Background/Aims: The histopathological assessment of endoscopic colorectal biopsies is important in the distinction between normality and chronic idiopathic inflammatory bowel disease, and between ulcerative colitis and Crohn's disease, in subjects with symptoms of bowel dysfunction. This study aims to use carefully defined histopathological observations on a large study population to produce systems that improve classification into these diagnostic categories.

Methods: Eight hundred and nine endoscopic colorectal biopsies with verified outcomes (165 normal, 473 ulcerative colitis, 171 Crohn's disease) were examined by a single experienced histopathologist and 20 defined features were recorded for each case using a novel graphical interface with reference images of each feature.
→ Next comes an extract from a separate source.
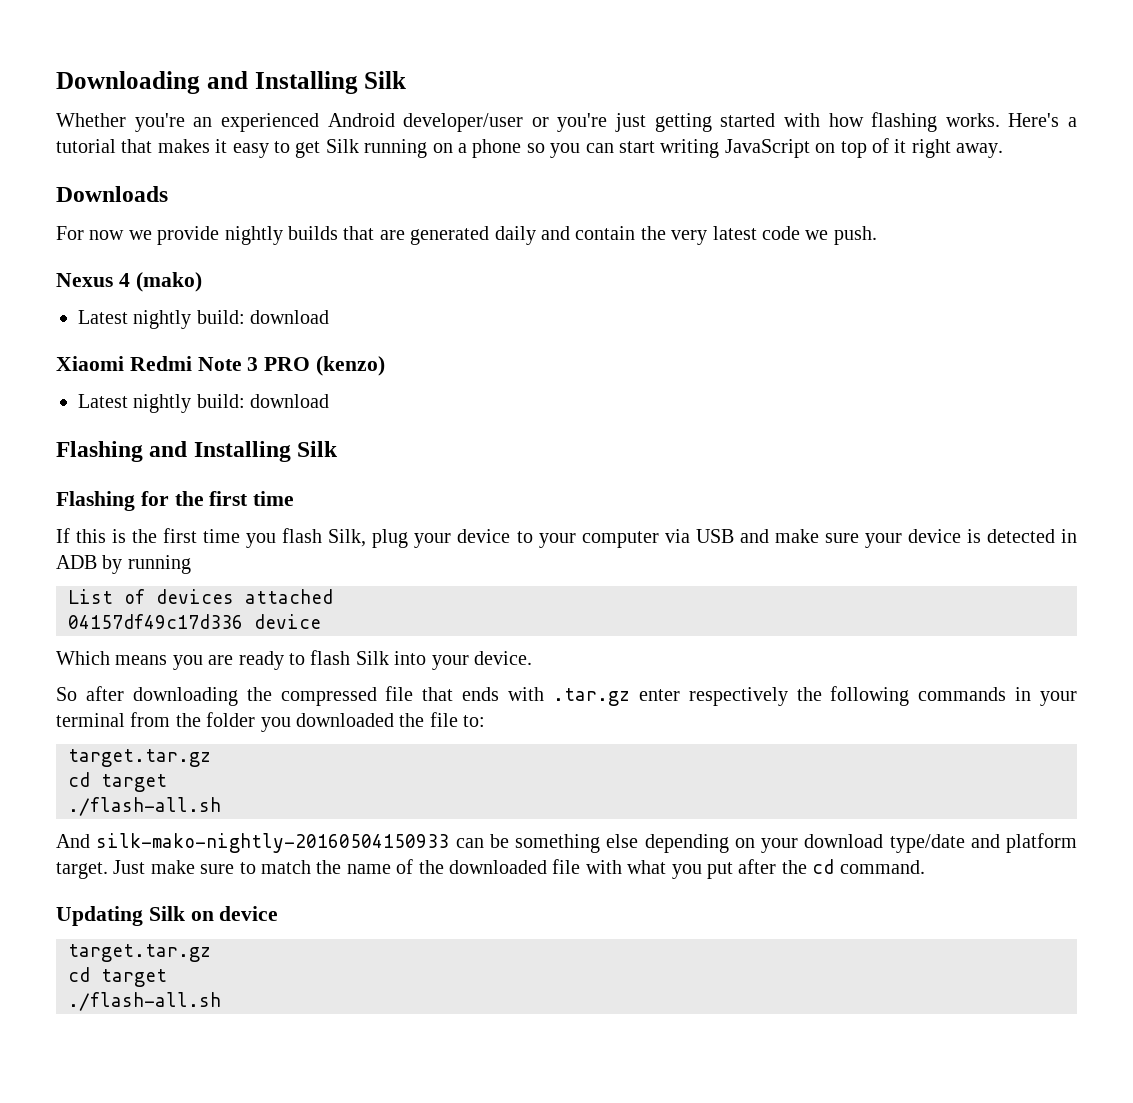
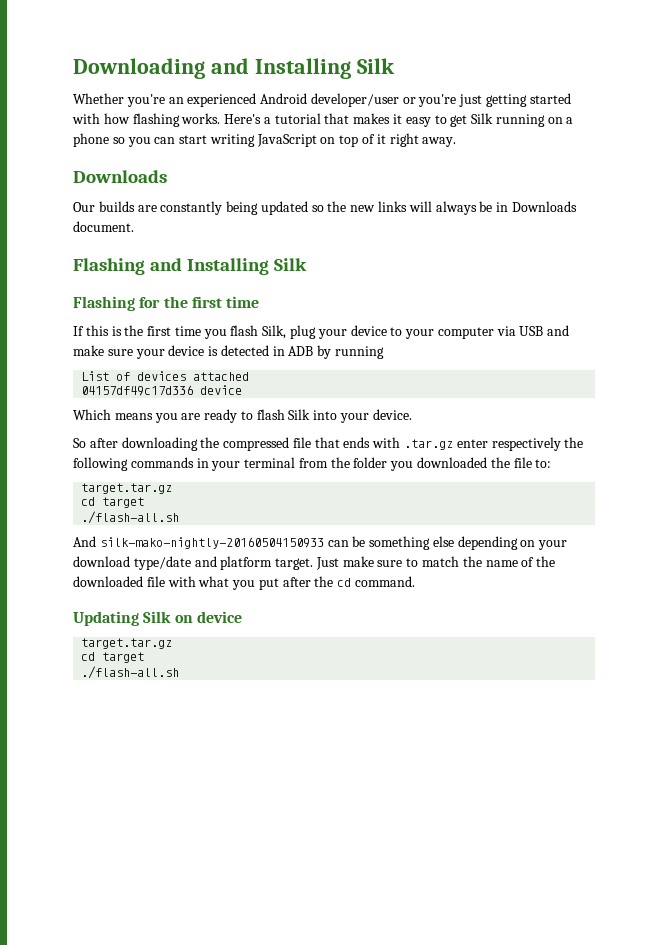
[56,226,877,245] [56,272,202,292] [78,310,330,329] [56,356,386,376] [78,394,330,413] For now we provide nightly builds that are generated daily and contain the very latest code we push. // Nexus 4 (mako) // Latest nightly build: download // Xiaomi Redmi Note 3 PRO (kenzo) // Latest nightly build: download -> [73,201,577,215] [73,221,134,232] Our builds are constantly being updated so the new links will always be in Downloads document.

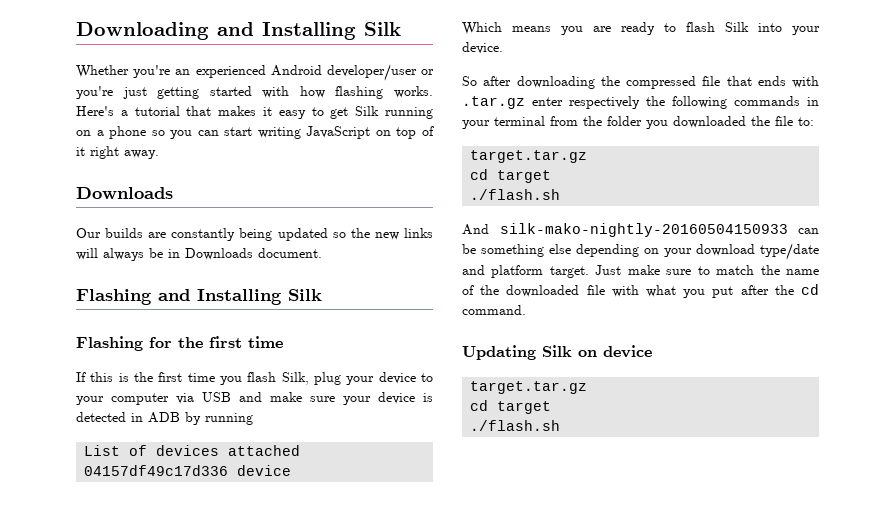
[81,511,180,524] ./flash-all.sh -> [470,189,561,200] ./flash.sh
[81,666,180,679] ./flash-all.sh -> [470,420,561,431] ./flash.sh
These features, together with age and sex, were used to produce and test statistical classifiers using logistic regression and a novel growing cell structure technique.

Results: The distinction between chronic idiopathic inflammatory bowel disease and normality was made with a good level of performance by both statistical classifiers (with areas under the receiver operating characteristic curves above 0.80). The growing cell structure system selected features as discriminant that agreed with the published literature. Logistic regression produced a more variable selection of discriminant features because of the high correlation between many features. The distinction between ulcerative colitis and Crohn's disease was performed less accurately, with areas under the receiver operating characteristic curves of about 0.70. Again the features selected as discriminant broadly agreed with those in the published literature.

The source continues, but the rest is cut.